At MAPC (more on this soon), I’ve broken down what actually makes people unbreakable and perform better into four mindset pillars: resilience, agency, positivity, and gratitude. Not pretty concepts to hang on your wall. Tools that work when everything else falls apart.

Resilience is the first pillar because without it, the others crumble. It’s your capacity to absorb impact without losing your ability to keep moving forward. But building it means facing parts of yourself you’d rather ignore.

The War Inside Your Head

Your mind is either your greatest weapon or your most ruthless enemy. There’s no neutral ground here.

Most people let their thoughts run wild when pressure hits. They create elaborate catastrophes that haven’t happened yet, then live inside those imagined disasters until they can’t move at all. Their shock absorbers are shot before the real impact even arrives.

The people who make it through have learned something brutal: you are not your thoughts. You’re the person watching them, deciding which ones deserve your attention.

  • Practice zen meditation to improve your focus – Sit with the noise in your head long enough to realize you don’t have to believe everything you think. Five minutes of facing your mental chaos teaches you more about control than five years of avoiding it.
  • Tackle challenges with a step-by-step approach – Your brain can’t process “my whole life is falling apart,” but it can figure out “what do I need to do in the next hour?” Break the overwhelming into the manageable, or it will break you.
  • Take mental breaks to recharge your mind – Not scrolling through your phone or numbing yourself with distractions. Actual restoration. Your mental energy runs out just like physical energy. Pretending it doesn’t makes you weak when you need to be strong.
  • Ask for help when you need it – Your ego wants you to suffer alone. Your success requires you to be smarter than your ego. The strongest people I know have learned to reach out before they’re drowning.
  • Learn to overcome negative self-talk – That voice in your head telling you you’re not enough? It’s not telling you the truth. It’s telling you the story that keeps you small, keeps you safe, keeps you exactly where you are.

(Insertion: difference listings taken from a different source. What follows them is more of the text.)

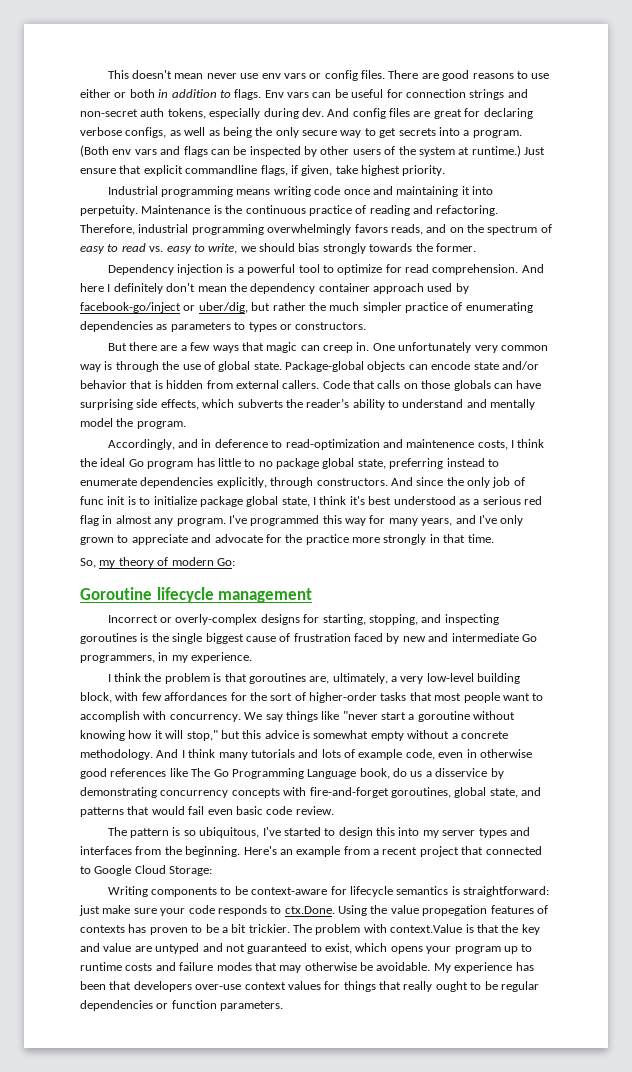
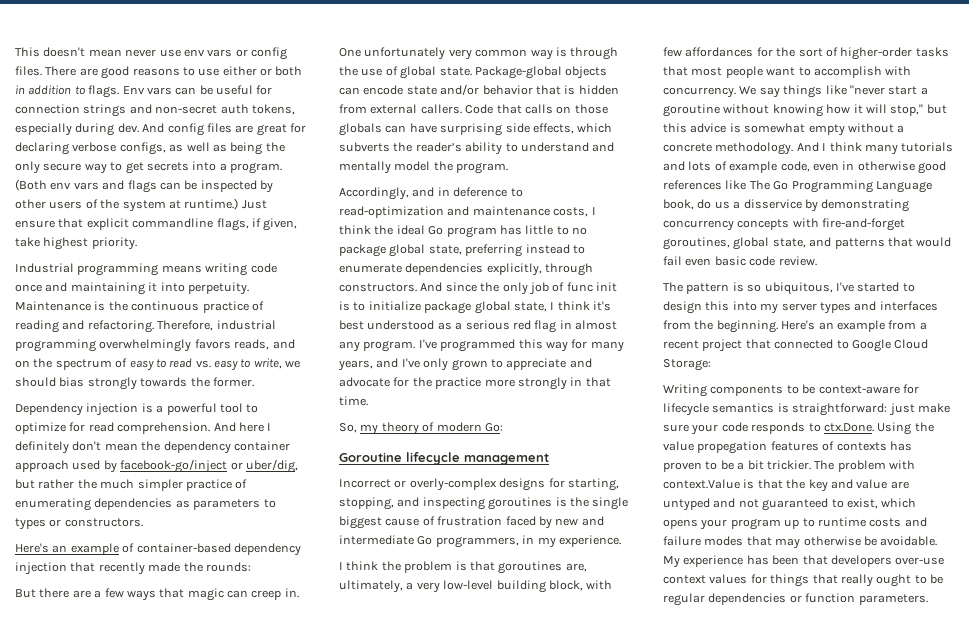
+ Here's an example of container-based dependency injection that recently made the rounds:
- Accordingly, and in deference to read-optimization and maintenence costs, I think the ideal Go program has little to no package global state, preferring instead to enumerate dependencies explicitly, through constructors.
+ Accordingly, and in deference to read-optimization and maintenance costs, I think the ideal Go program has little to no package global state, preferring instead to enumerate dependencies explicitly, through constructors.

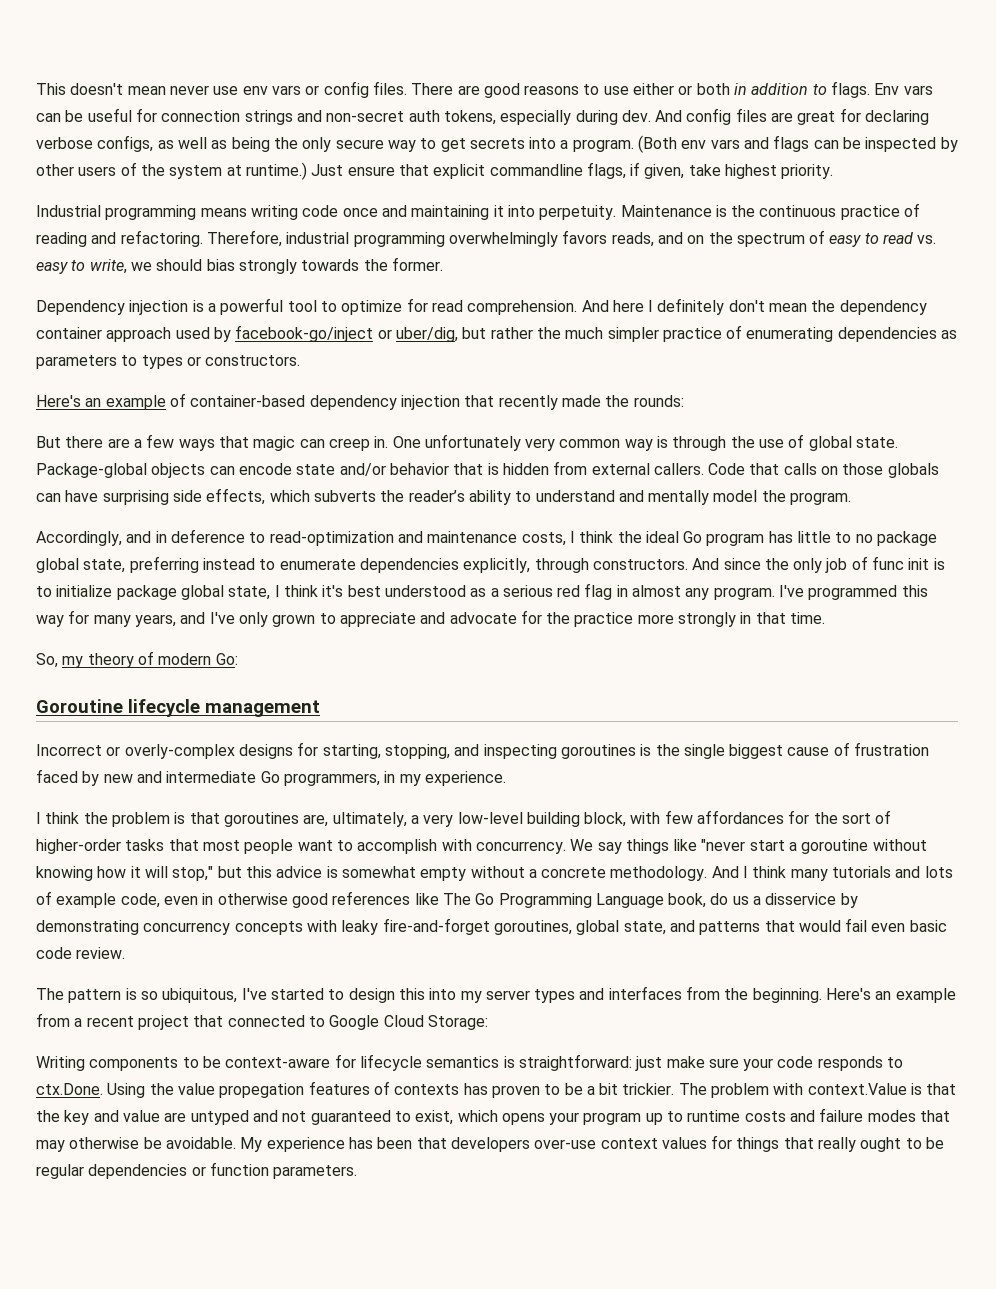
- And I think many tutorials and lots of example code, even in otherwise good references like The Go Programming Language book, do us a disservice by demonstrating concurrency concepts with fire-and-forget goroutines, global state, and patterns that would fail even basic code review.
+ And I think many tutorials and lots of example code, even in otherwise good references like The Go Programming Language book, do us a disservice by demonstrating concurrency concepts with leaky fire-and-forget goroutines, global state, and patterns that would fail even basic code review.

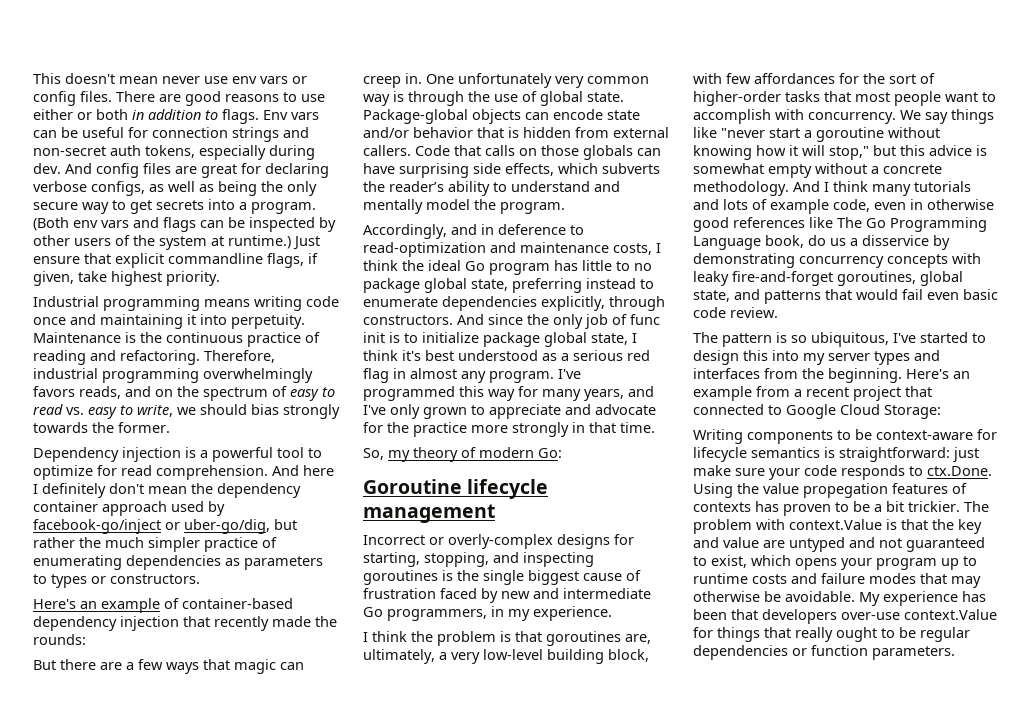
- And here I definitely don't mean the dependency container approach used by facebook-go/inject or uber/dig, but rather the much simpler practice of enumerating dependencies as parameters to types or constructors.
+ And here I definitely don't mean the dependency container approach used by facebook-go/inject or uber-go/dig, but rather the much simpler practice of enumerating dependencies as parameters to types or constructors.
- My experience has been that developers over-use context values for things that really ought to be regular dependencies or function parameters.
+ My experience has been that developers over-use context.Value for things that really ought to be regular dependencies or function parameters.

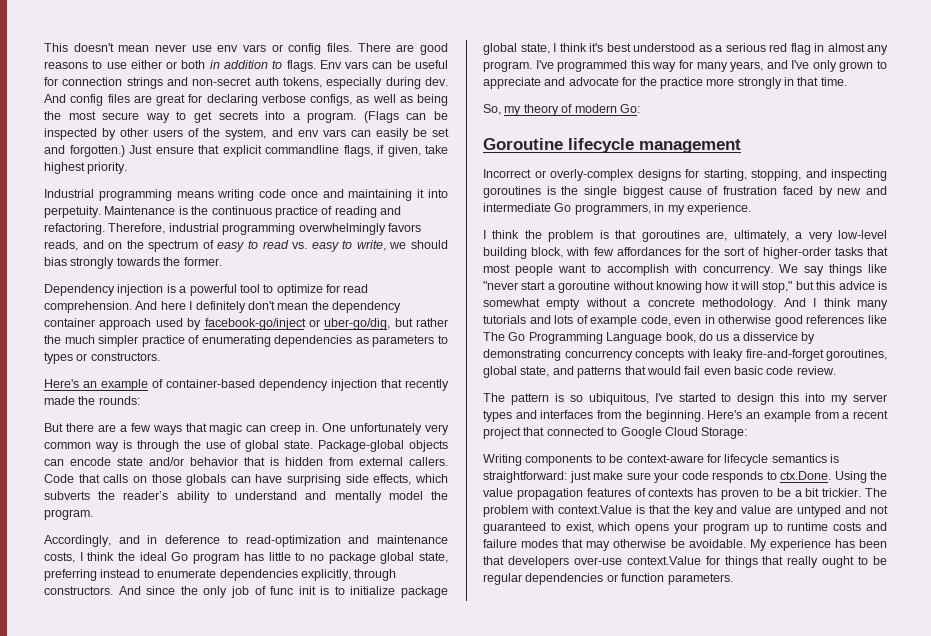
- And config files are great for declaring verbose configs, as well as being the only secure way to get secrets into a program.
+ And config files are great for declaring verbose configs, as well as being the most secure way to get secrets into a program.
- (Both env vars and flags can be inspected by other users of the system at runtime.)
+ (Flags can be inspected by other users of the system, and env vars can easily be set and forgotten.)
- Writing components to be context-aware for lifecycle semantics is straightforward: just make sure your code responds to ctx.Done. Using the value propegation features of contexts has proven to be a bit trickier.
+ Writing components to be context-aware for lifecycle semantics is straightforward: just make sure your code responds to ctx.Done. Using the value propagation features of contexts has proven to be a bit trickier.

Your Body Remembers Everything

Every shortcut you’ve taken with your health lives in your flesh and bones. Every missed workout. Every meal grabbed on the run. Every night you chose exhaustion over sleep.

Your body is keeping score, and the bill always comes due.

Physical resilience isn’t about becoming some fitness model. It’s about building a foundation that can carry you through whatever hell comes next. It’s about having reserves when life decides to empty your tank.

  • Get 7-9 hours of quality sleep each night – This isn’t negotiable. Your brain processes trauma and builds new neural pathways while you sleep. Cheat here and everything else becomes harder than it needs to be.
  • Drink plenty of water throughout the day – Your performance, your clarity, your ability to think under pressure – all of it depends on something as simple as staying hydrated. Most people are walking around dehydrated and wondering why they feel like garbage.
  • Don’t stress about things you have no influence over – Save your energy for battles you can actually win. Everything else is just noise that weakens your shock absorbers before real impact arrives.
  • Eat more veggies, healthy fats and antioxidants – Stop eating like your body is a garbage disposal. Real food is fuel for peak performance. Processed garbage is fuel for mediocrity.
  • Aim for at least 30 minutes of exercise most days – Move your body to remember what strength feels like. Not to punish yourself for being human, but to remind yourself what you’re capable of when you stop making excuses.

The People Who Catch You

Most people pull away from others exactly when they need connection most. Like isolation is some kind of noble suffering.

It’s not noble. It’s self-sabotage. It’s stupid.

Social resilience means building relationships before you’re desperate for them. It means learning to be real with people who’ve earned that trust. It means showing up for others when they’re struggling, not just when it’s convenient for you.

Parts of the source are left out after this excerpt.